Four games, a heavily concentrated injury edge in Chicago, and a couple of clean stacking angles. Here's how I'm thinking about construction tonight.

The cash build starts with Cardoso. She's the best projected player at the best value on the board — 43.4 points, 4.34 per $1K, a 33.1 floor. That's a cash anchor. Pair her with Angel Reese (tight floor, low variance, high projection) and you have a backbone. The salary savings Cardoso provides over Reese allows you to fill the rest of your lineup with mid-range options rather than scraping the minimum tier. Jaquez and Williams are your cash-friendly mid-tier bridges — both bumped, both projecting over 20, both with floors above 10.

The GPP / tournament build has two interesting shapes. The first is the CHI-LA game stack: Cardoso plus Ogwumike plus one or two of the Chicago value plays (Bibby or Coulibaly). You're getting both sides of the same game — correlated in the sense that a high-scoring back-and-forth benefits everyone, and you're not purely directional. The risk is if the game is a grind; the reward is if it opens up. Given Ogwumike's 55.4 ceiling and Cardoso's 55.7, a single good game could win a contest outright.

The second tournament shape is the ATL-TOR stack: Reese and Howard from Atlanta, Mabrey from Toronto. Three players with bumped minutes, all in the same game, projecting a combined 118 fantasy points. Mabrey's 54.4 ceiling makes her the tournament piece; Reese's tight floor makes her the stabilizer; Howard at $9,700 is the value bridge between them. This is a high-leverage stack that won't be universally played — Howard at that salary in a game that isn't the marquee matchup of the night tends to be underbuilt.

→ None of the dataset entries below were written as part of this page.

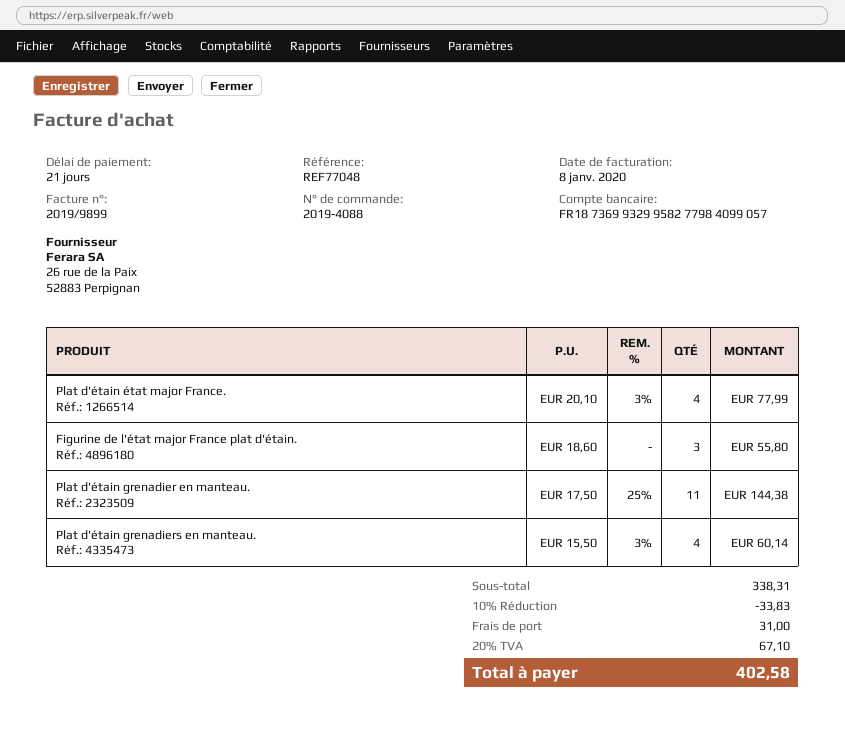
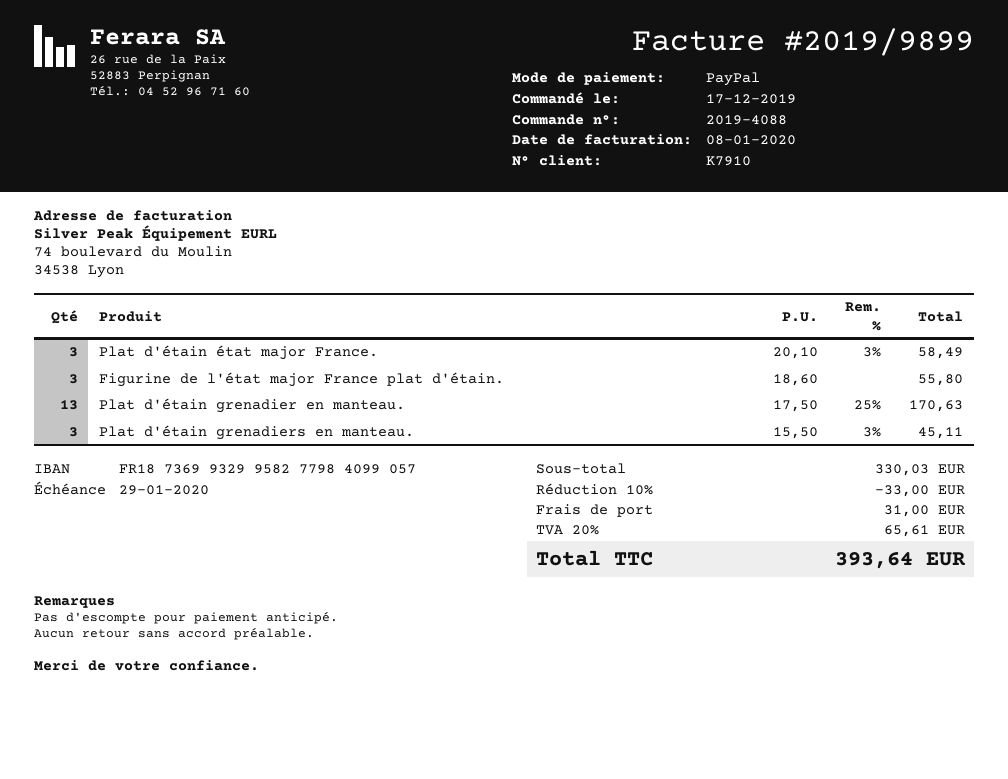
Plat d'étain état major France.: 4 x 20.10 - 3% = 77.99 -> 3 x 20.10 - 3% = 58.49
Plat d'étain grenadier en manteau.: 11 x 17.50 - 25% = 144.38 -> 13 x 17.50 - 25% = 170.63
Plat d'étain grenadiers en manteau.: 4 x 15.50 - 3% = 60.14 -> 3 x 15.50 - 3% = 45.11
subtotal: 338.31 -> 330.03
discount: 10% = 33.83 -> 10% = 33.00
tax: 20% = 67.10 -> 20% = 65.61
total: 402.58 -> 393.64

Clark at $11,000 in IND-SEA is the exposure question. She's the name most people will gravitate toward — it's Caitlin Clark, the game is on a stage, and 37 projected is genuinely excellent. But in a slate where five other studs carry minute bumps and she doesn't, the model is essentially saying: everyone else got a raise tonight, Clark is at her baseline. In cash, she's fine. In tournaments, the differentiation play is not rostering her and instead doubling down on the injury-bump stacks.

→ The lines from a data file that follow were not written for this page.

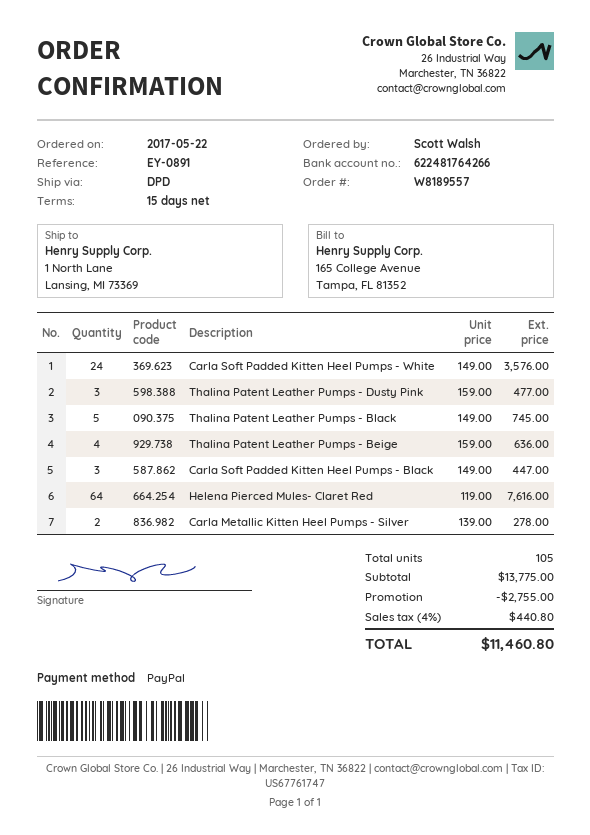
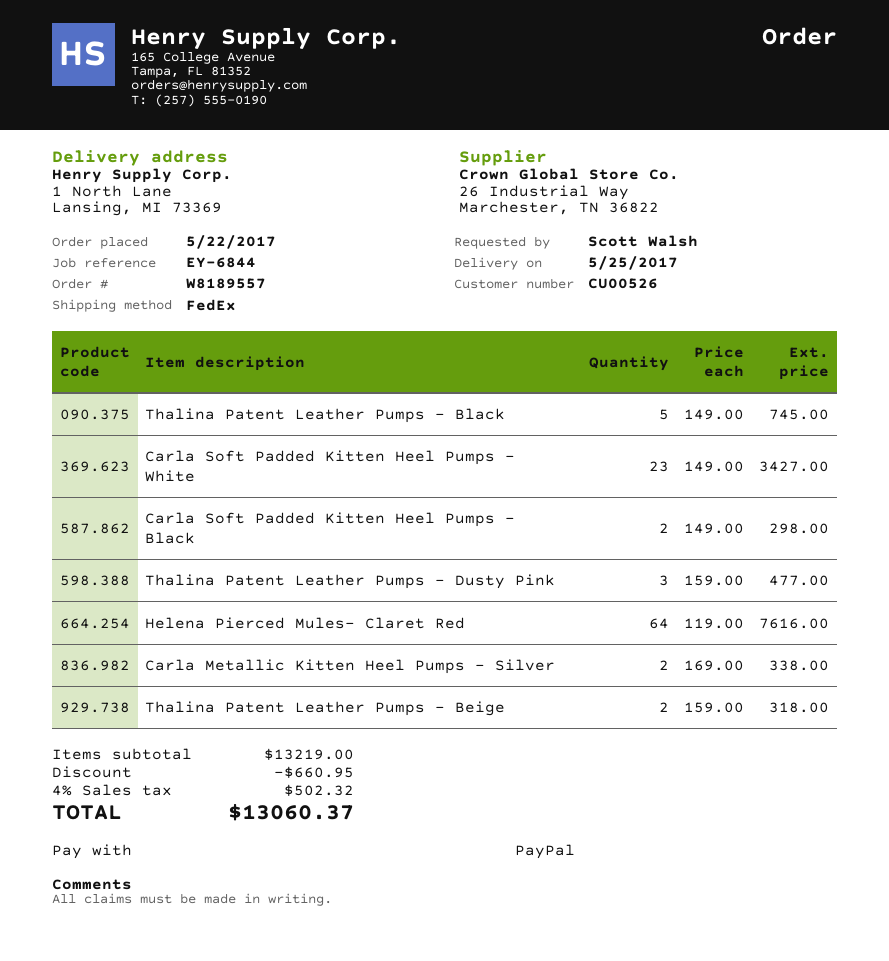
reference: EY-0891 -> EY-6844
shipping method: DPD -> FedEx
Carla Soft Padded Kitten Heel Pumps - White: 24 x 149.00 = 3576.00 -> 23 x 149.00 = 3427.00
Thalina Patent Leather Pumps - Beige: 4 x 159.00 = 636.00 -> 2 x 159.00 = 318.00
Carla Soft Padded Kitten Heel Pumps - Black: 3 x 149.00 = 447.00 -> 2 x 149.00 = 298.00
Carla Metallic Kitten Heel Pumps - Silver: 2 x 139.00 = 278.00 -> 2 x 169.00 = 338.00
subtotal: 13775.00 -> 13219.00
discount: 2755.00 -> 660.95
tax: 4% = 440.80 -> 4% = 502.32
total: 11460.80 -> 13060.37

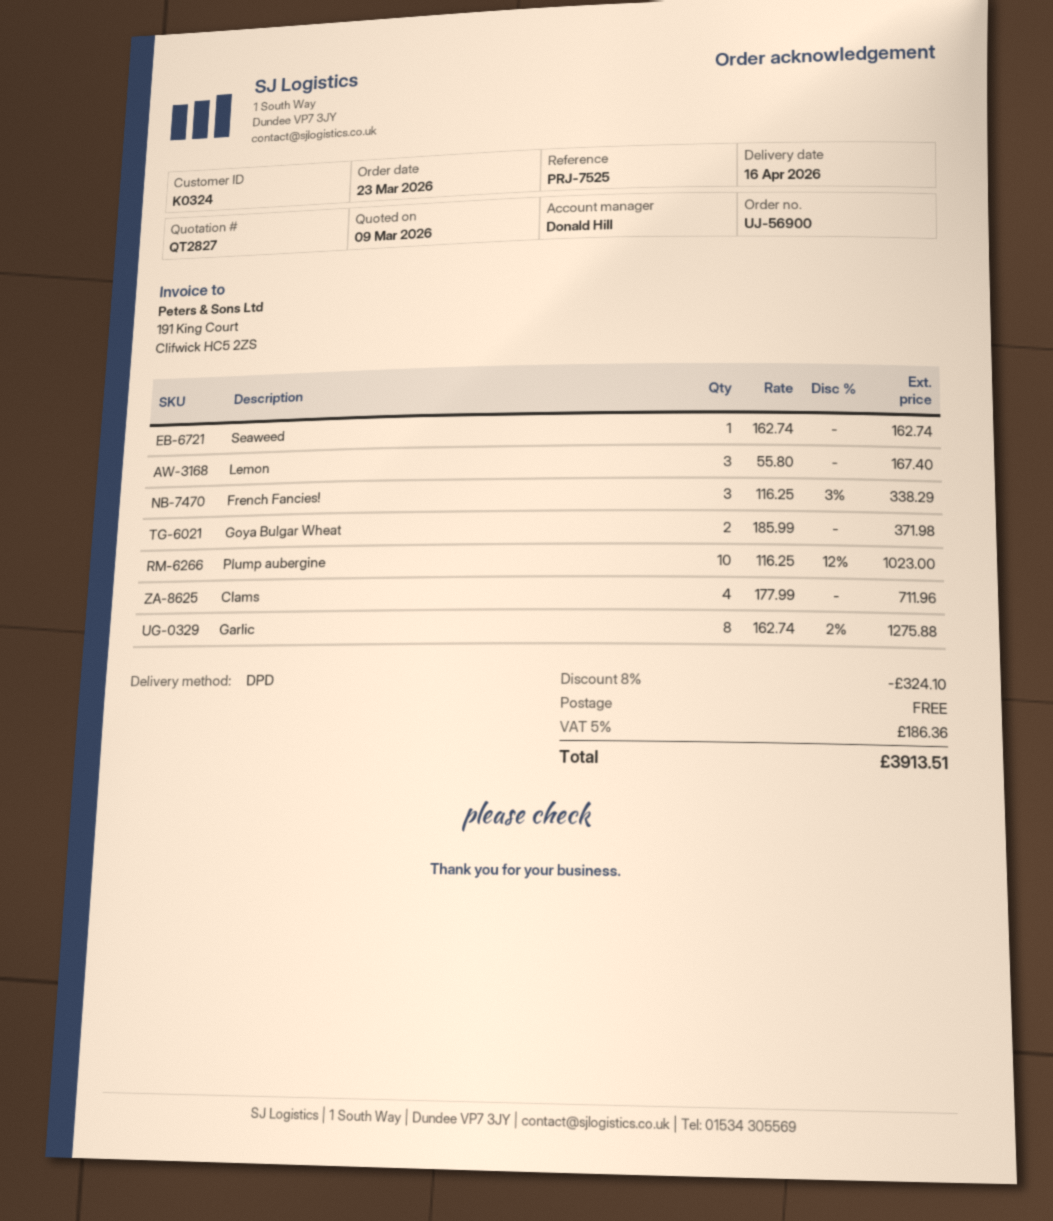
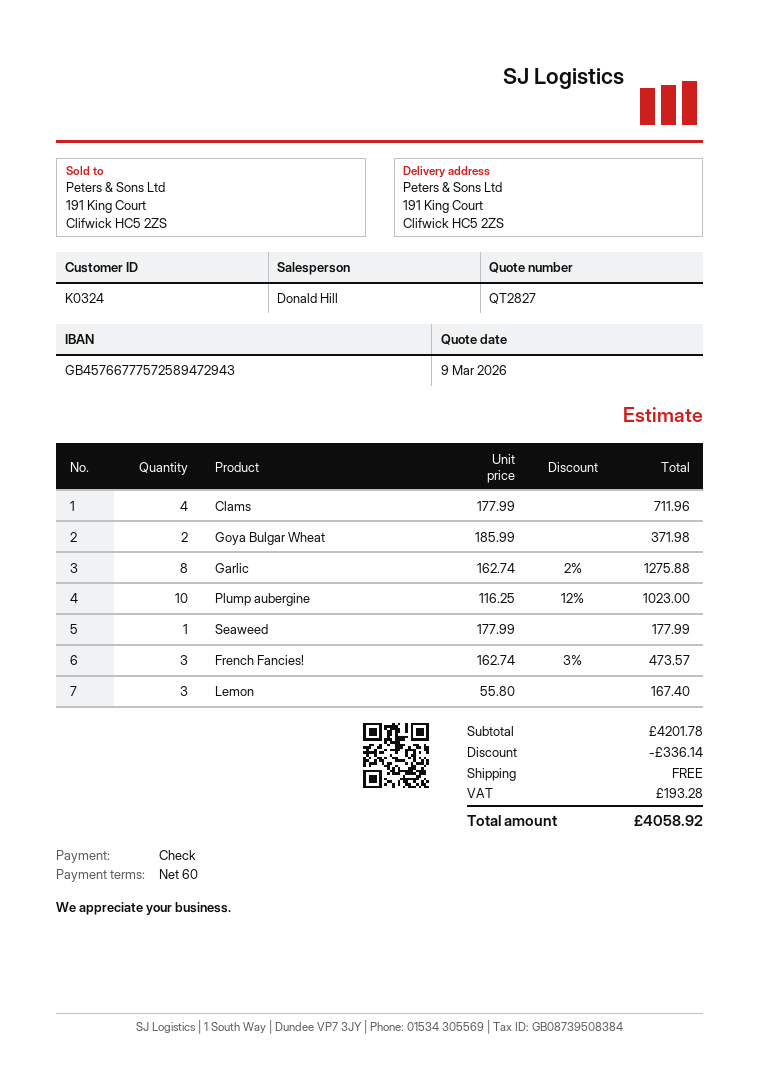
Seaweed: 1 x 162.74 = 162.74 -> 1 x 177.99 = 177.99
French Fancies!: 3 x 116.25 - 3% = 338.29 -> 3 x 162.74 - 3% = 473.57
discount: 324.10 -> 336.14
tax: 186.36 -> 193.28
total: 3913.51 -> 4058.92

Van Lith at $3,100 is your salary-relief dart in any lineup where you need to afford two studs. The floor is real — 2.1 is a goose egg in DFS terms — but the price is so low that even a modest game pays off the ratio. Use sparingly, one or two lineups only.

05 · THE BOTTOM LINE

Tonight's slate has an unusually clean narrative: an injury wave hit multiple teams before the average DFS player adjusted their lineups, and the players who absorbed those minutes are sitting at projection bumps that the model caught and priced in. These projections are walk-forward validated — they beat both naive baselines out of sample with a mean absolute error of 7.03 — and the floor/ceiling bands reflect each player's own historical volatility, not a generic range. Cardoso is the anchor, the CHI-LA game is the richest vein for stacking, and the ATL-TOR Reese-Howard-Mabrey combination is the most interesting differentiated stack on the board. Clark is excellent but uninjected; in a night defined by usage bumps, building away from the name everyone defaults to is how you win a tournament. As always: these are projections, not certainties, and the floor is a real number — Mabrey's 21.8 and Van Lith's 2.1 are reminders that this game can humble you fast. Build accordingly.